Dans notre cas, si Monsieur vient par exemple à décéder, les deux résidents fiscaux à l’étranger de la famille, Madame et le fils “argentin”, pourront éventuellement être taxés dans leur pays de résidence en application de la législation locale. Mais l’enfant résident fiscal en France – depuis plus de six ans au cours des dix années précédant le décès – risque de subir une double imposition : dans l’Hexagone et dans le pays de résidence du défunt. “On peut s’interroger sur la nécessité d’aménager la clause bénéficiaire, voire de la supprimer, sous réserve d’en mesurer pleinement les conséquences juridiques et financières. Dans ce dernier cas, le contrat d’assurance-vie intègre la succession. Cela dépend de la façon dont cette dernière est traitée dans la convention fiscale entre les deux pays.”

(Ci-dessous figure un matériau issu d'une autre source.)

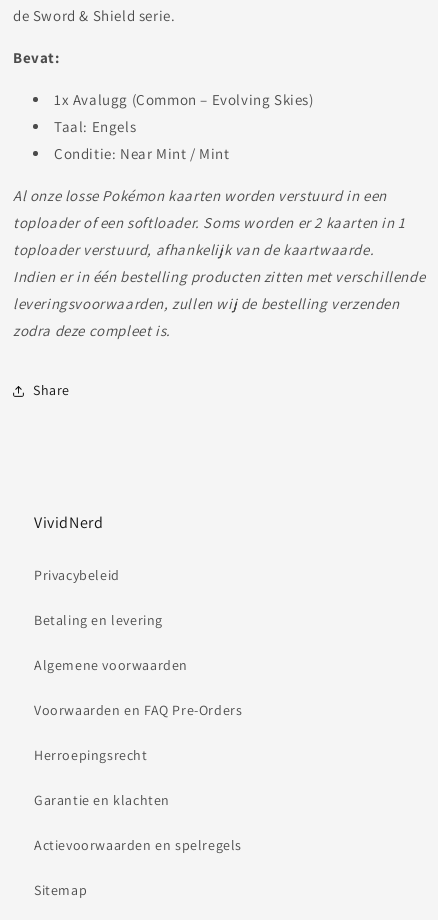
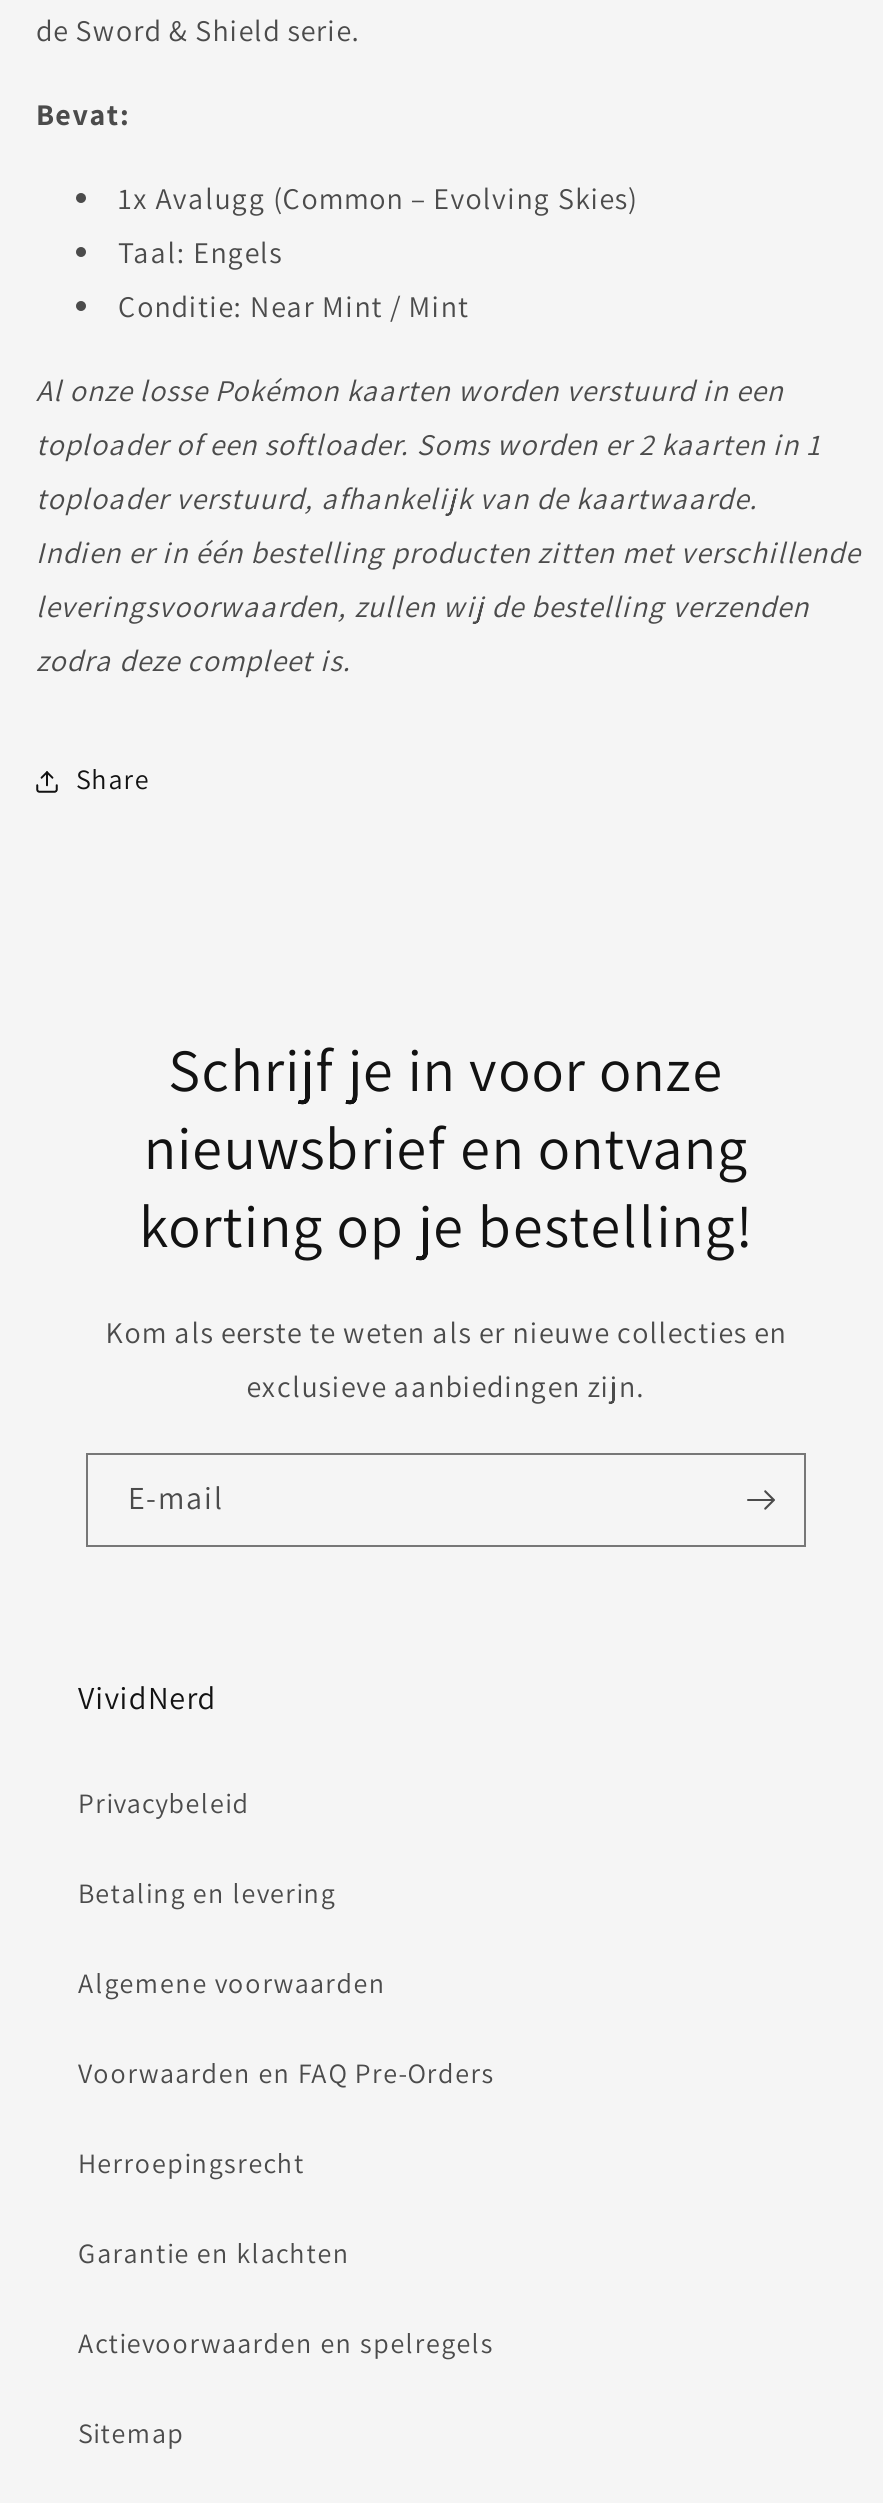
none -> [105,1028,787,1518] Schrijf je in voor onze | nieuwsbrief en ontvang | korting op je bestelling! | Kom als eerste te weten als er nieuwe collecties en | exclusieve aanbiedingen zijn. | E‑mail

Informations précises et fiables

Pour le couple, cette somme de réflexions avisées a valeur de révélation. “Les époux se sont rendu compte des impacts réels de leur situation. Il leur fallait des éléments précis et des confirmations pour en prendre conscience”, indique Caroline Peyrottes. Ils sont donc dans un premier temps invités à faire confirmer ces informations par leur notaire et à envisager l’aménagement de leur régime matrimonial. “Ils attendaient surtout des conseils sur la gestion de leur patrimoine. Mais ils sont très satisfaits d’avoir reçu des informations précises et fiables sur leur situation.”

La problématique
De nationalité française, M. et Mme X se sont mariés en 1994 sans contrat de mariage et se sont installés à Londres aussitôt après leur union avant de revenir en France des années plus tard. Ils envisagent désormais de se fixer en Espagne pour leur retraite. Le couple a deux enfants majeurs dont l’un réside en France et l’autre en Argentine. Il s’interroge sur les conséquences civiles et fiscales de cette situation.

La solution mise en place

  • Établissement d’un contrat de mariage devant notaire afin de fixer le régime matrimonial.
  • Détermination, sur les indications du notaire, de la loi applicable à la succession de chacun des époux au travers de dispositions testamentaires.
  • Examen des clauses bénéficiaires des contrats d’assurance-vie.

Contexte fiscal

  • Conventions fiscales entre la France et l’Espagne.
  • Fiscalité applicable aux contrats d’assurance-vie en cas de décès du souscripteur en France et à l’étranger au regard de la résidence fiscale du défunt et du bénéficiaire : En France, pour des versements avant 70 ans, prélèvement forfaitaire de 20 %, puis 31,25 % au-delà de 700 000 euros, après abattement de 152 500 euros par bénéficiaire désigné tous contrats confondus. Le conjoint survivant est exonéré.
  • Double imposition possible (en France et dans le pays de résidence du défunt) pour les contrats d’assurance-vie lorsque le bénéficiaire est résident fiscal français.